September 7, 2013 at 8:01 pm

Jerry Green

The Lions coach who gave up - and the team that didn't

Coach Buddy Parker (with hat) is hoisted by his Lions players after beating the Cleveland Browns on Dec. 28, 1952, for the world championship. Parker would quit just before the 1957 season. (Detroit News file)

The athletes entered the large ballroom in the Statler Hotel in downtown Detroit. Most had been champions just a few years ago.
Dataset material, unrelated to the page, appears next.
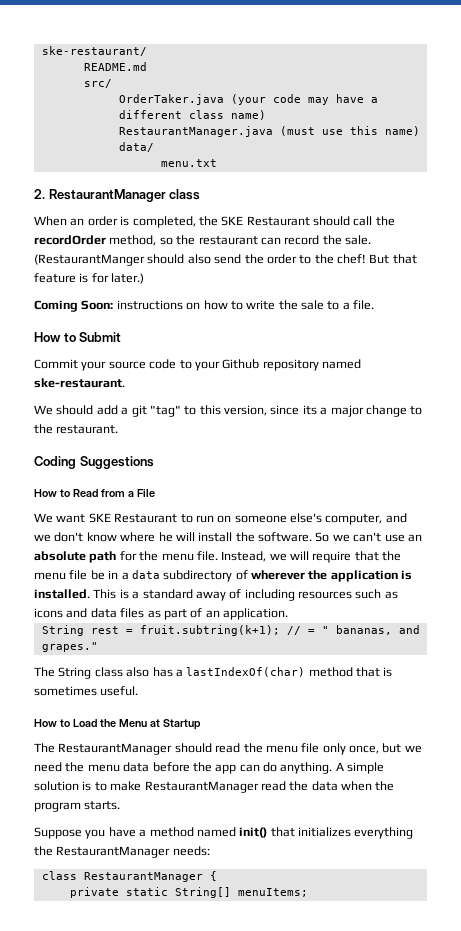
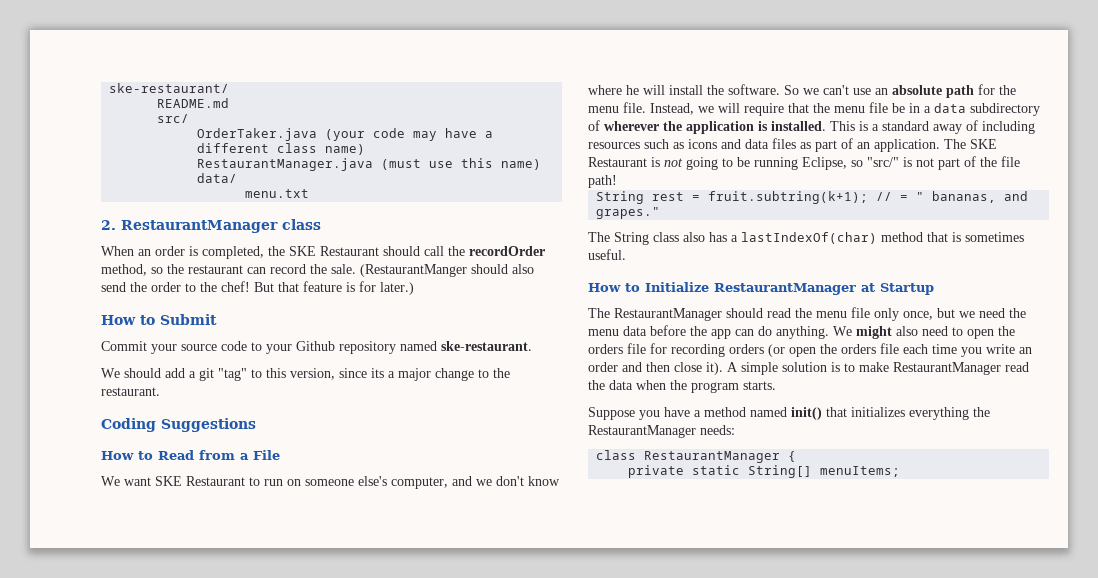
- Coming Soon: instructions on how to write the sale to a file.
+ The SKE Restaurant is not going to be running Eclipse, so "src/" is not part of the file path!
- How to Load the Menu at Startup
+ How to Initialize RestaurantManager at Startup
+ We might also need to open the orders file for recording orders (or open the orders file each time you write an order and then close it).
There was Bobby Layne, the quarterback who had won two NFL championships. His face was ruddy, cheeks puffy, his head blond. He smiled and chatted as he walked to his seat. He was the most recognizable and most revered athlete in Detroit. When you heard him speak on the radio, his voice was pure Texas.

There was Joe Schmidt, the intimidating middle linebacker, leader of the smothering defense, still a young aggressor.

And there was Tobin Rote, the new quarterback whom the Lions pried away from the Green Bay Packers. He was tall and balding and at times had outduelled Layne in the annual Thanksgiving game at Briggs Stadium.

Already there were the roots for a quarterback controversy. But Detroit was accustomed to controversy involving its sports team.

As they entered the ballroom, the players had the appearance of men who had been partying — before the party.

It was August 1957, and this was the annual Meet The Lions dinner at which the fans fawned and cheered. Unlike in most of America’s large cities, pro football had grabbed the populace with its excitement and explosiveness.

There were great expectations for the Lions.

There always were.

The franchise owners — there were 14 on the board — entered. The owners, too, had the appearance of men who had been partying.

Buddy Parker entered the room. He was a dour, seldom-smiling man whose coaching wizardry had enabled the Detroit franchise to win two championships in the past five years, Parker, on this night, looked especially grim. Seething anger masked his face. Something was bugging him as he sat at the dais.

“We’re a definite contender for the championship,” club president Edwin J. Anderson told the fans.

When the platitudes had been spoken and the preliminaries ended, it was Parker’s turn to offer his words about the upcoming season.

He stood to address the multitudes. The applause was thunderous.

“There comes a time in every coach’s career when he faces a situation he can’t handle,” Parker said. “That time has come for me.

“Tonight I’m getting out of the Detroit Lions organization. I’ve had enough. I’m through as coach of the Detroit Lions.”

No turning back

The silence was sudden and absolute as Parker turned abruptly and returned to his seat.

“I don’t think Buddy means that,” sportscaster Bob Reynolds, the toastmaster, said into the microphone.

“I meant what I said,” Parker said from his seat. “That’s it.”

Parker was surrounded by the sports reporters. They scribbled away, their pens scratching the paper of their notebooks.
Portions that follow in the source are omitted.